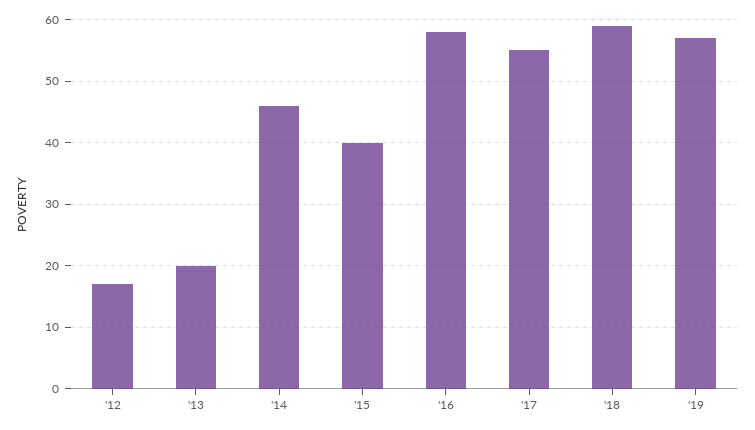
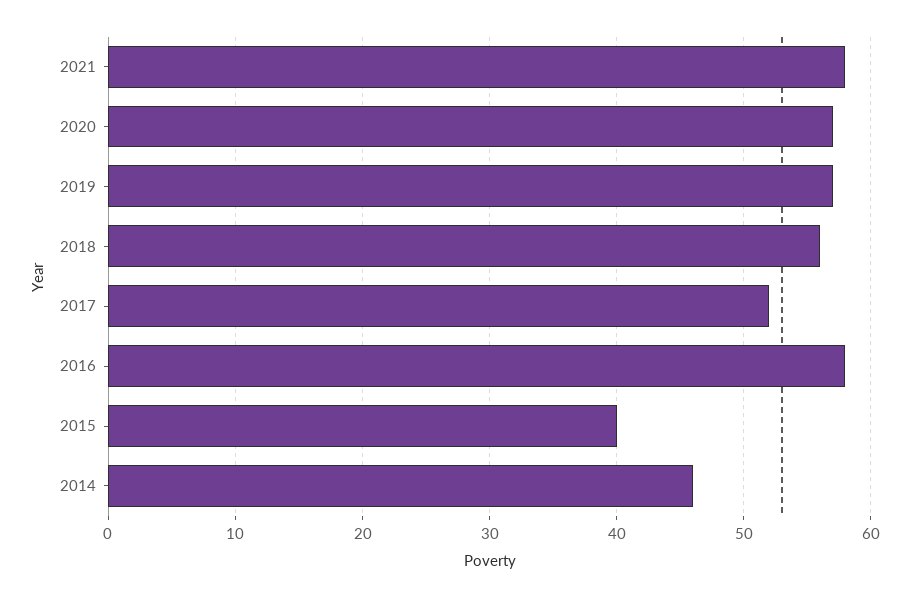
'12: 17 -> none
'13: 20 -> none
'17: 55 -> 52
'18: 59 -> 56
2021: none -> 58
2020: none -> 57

━━━━━━

→ What the task asks
If an entry holds a picture, leave that picture out, and transcribe the rest of the listing above exactly.

→ Solution
'12: 17 -> none
'13: 20 -> none
'17: 55 -> 52
'18: 59 -> 56
2021: none -> 58
2020: none -> 57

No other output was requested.